Cette volonté de voir les cuisiniers travailler explique en partie l’intérêt grandissant pour l’omakase, concept japonais où le chef prépare les plats devant les clients avant de les servir directement sur le comptoir. C’est de ce type de restauration que se sont inspirés les frère et sœur Vézina pour créer leur lueur. C’est aussi le cas du chef d’origine japonaise GaCong Ruan, qui a ouvert il y a quelques mois Nama Omakase à Montréal. Dans ce restaurant, qui propose entre autres des services omakase pour six à huit convives maximum, l’objectif est de créer une expérience immersive et interactive avec le cuisinier. « C’est presque un souper avec un chef privé! », indique GaCong Ruan. Ce dernier, en plus de préparer les plats devant les clients, prend le temps d’expliquer les produits, procédés culinaires et traditions japonaises.

De la même façon, au Panacée, le client assis au comptoir en face de la station garde-manger finit la plupart du temps par avoir une conversation avec l’employé qui cuisine, lui posant des questions sur la philosophie du restaurant ou encore le plat sur lequel il travaille. « Les gens qui demandent à manger en salle recherchent plus d’intimité et sont dans leur petite bulle, tandis que ceux qui sont au bar veulent souvent de l’interaction », résume Catherine Couvet.
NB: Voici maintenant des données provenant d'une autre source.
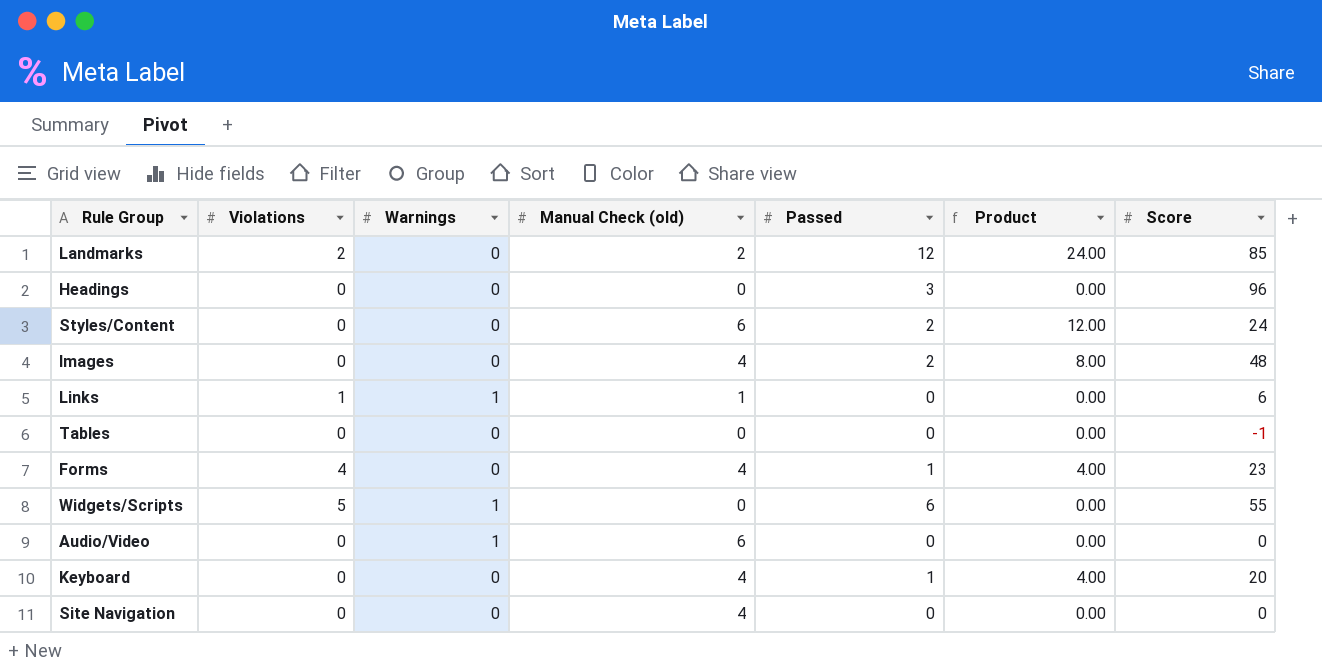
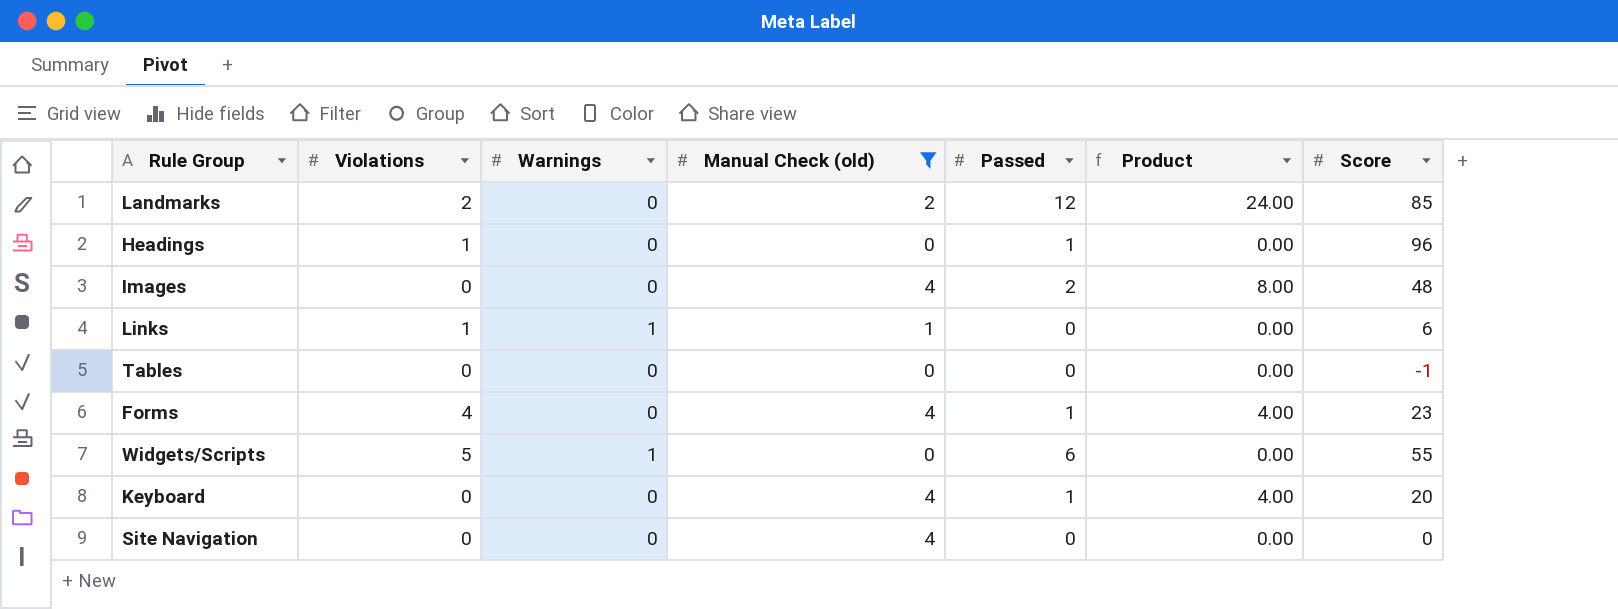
filter: none -> Manual Check (old) != 6
Headings | Violations: 0 -> 1
Headings | Passed: 3 -> 1

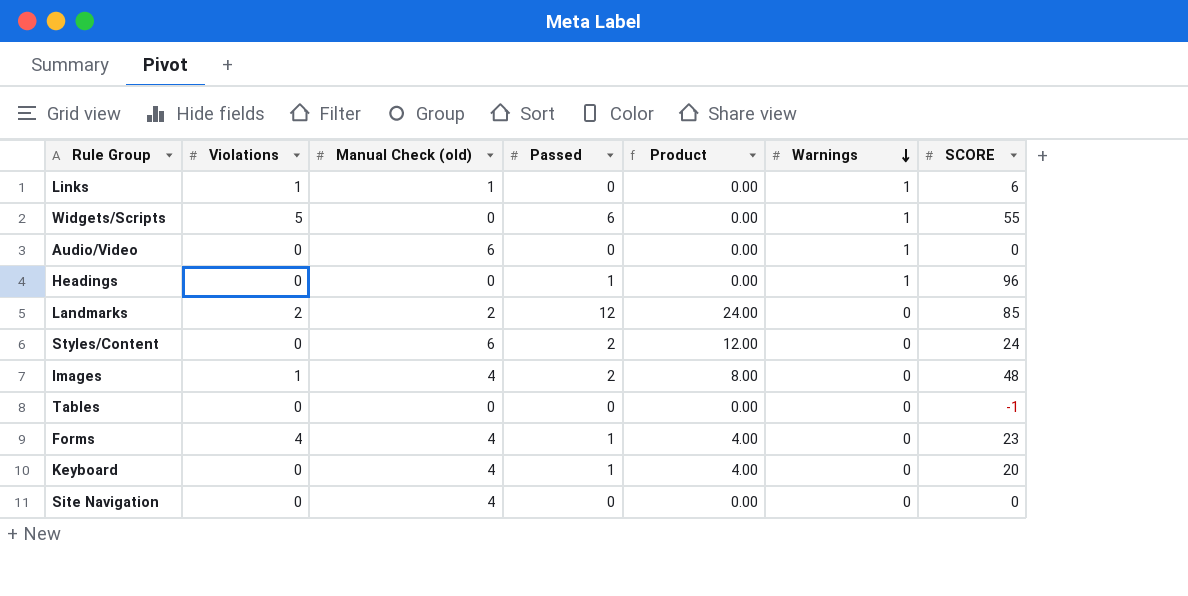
filter: Manual Check (old) != 6 -> none
row order: none -> Warnings descending
column Warnings | position: 3 -> 6
column name: Score -> SCORE
Headings | Violations: 1 -> 0
Headings | Warnings: 0 -> 1
Images | Violations: 0 -> 1

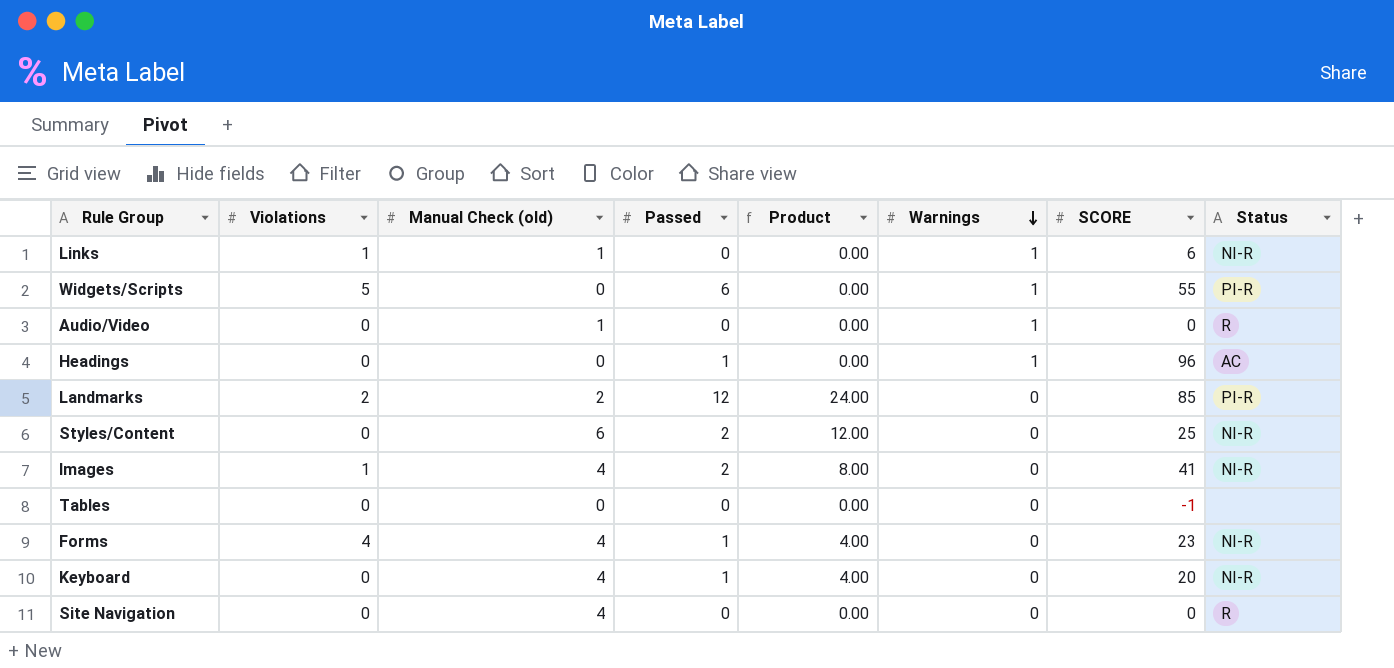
column Status | position: none -> 8
Audio/Video | Manual Check (old): 6 -> 1
Styles/Content | SCORE: 24 -> 25
Images | SCORE: 48 -> 41

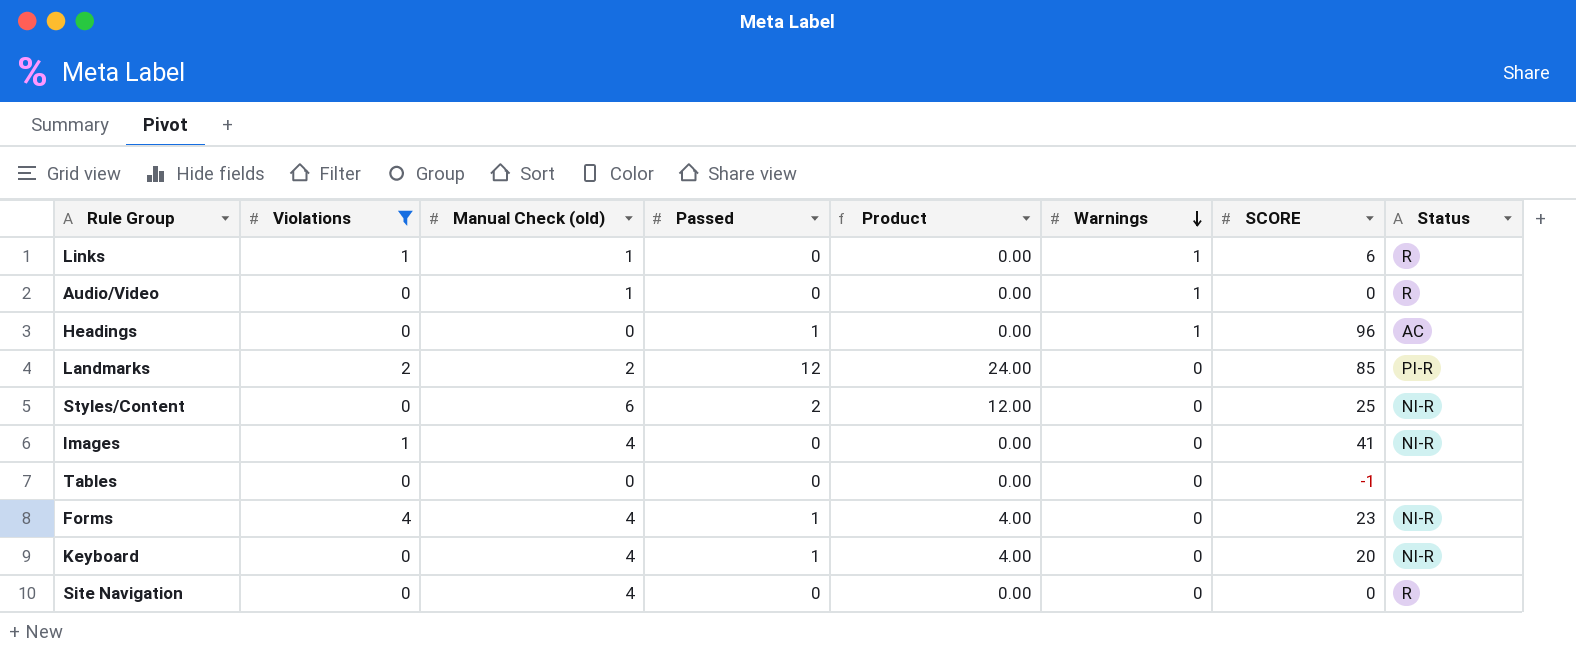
filter: none -> Violations != 5
Links | Status: NI-R -> R
Images | Passed: 2 -> 0
Images | Product: 8.00 -> 0.00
Le comptoir demande en outre au personnel d’avoir une certaine organisation. Comme le cuisinier au garde-manger peut être un peu moins rapide dans son travail du fait de sa proximité avec la clientèle, la cheffe-propriétaire a repensé le processus après quelques semaines d’ouverture pour diminuer les manipulations dans les premières entrées préparées au comptoir, afin de ne pas ralentir le service. « On fait plus de mise en place et de préparation pendant la journée, et le soir c’est de l’assemblage, explique-t-elle. Ça nous permet aussi de faire en sorte que même si on parle avec les clients, tout sera parfaitement assaisonné et standardisé dans chaque assiette. »

 

Nama
S’installer au comptoir du Nama Omakase, c’est presque comme une soirée privée avec le chef GaCong Ruan.

 

Un sentiment d’appartenance

Il faut donc choisir avec soin qui de l’équipe sera mis en avant au contact des clients, car toutes les personnalités ne s’y prêtent pas. « Parfois, le small talk, ça peut être drainant, confie Catherine Couvet. En entretien d’embauche, j’avertis toujours les candidats qu’ils seront un peu en salle à manger et vont devoir parler avec des clients; certains aiment ça plus que d’autres. » 

Idem pour les clients. Si David, qui mange au restaurant au moins une fois par semaine, opte automatiquement pour la salle à manger s’il est accompagné, il va toujours au comptoir quand il est seul. Il trouve notamment que le service y est différent : « Il y a en permanence quelqu’un de proche, en train de faire quelque chose derrière le comptoir, alors qu’à table le staff va et vient. Au comptoir, il y a cette idée de lieu de passage et de rapidité : si tu veux quelque chose, tu peux l’avoir plus vite. » Idéal pour un lunch vite fait donc. Et, en plus, il sait qu’il pourra facilement trouver quelqu’un avec qui discuter.

Le comptoir répond donc à l’envie des clients d’être plus en interaction avec la cuisine, mais également à celle de certains professionnels de la restauration. GaCong Ruan, ancien serveur, aime ainsi parler aux gens. Avec son restaurant, il veut rendre l’omakase plus accessible. « On ne l’a pas tant ouvert pour répondre à un besoin, mais surtout parce que c’est ce qu’on aime faire. » Quant à la propriétaire du Panacée, elle mange toujours au bar quand elle sort au restaurant. « Le but d’un comptoir, c’est d’avoir un échange, une connexion, de créer un lien fort. Je pense que les clients aiment ça: ça nourrit leur sentiment d’appartenance. Et tout le monde veut se sentir spécial et reconnu… »

 

lueur, la petite soeur du Laurie Raphaël
Au restaurant lueur, à Québec, tout le monde s’assoit au comptoir!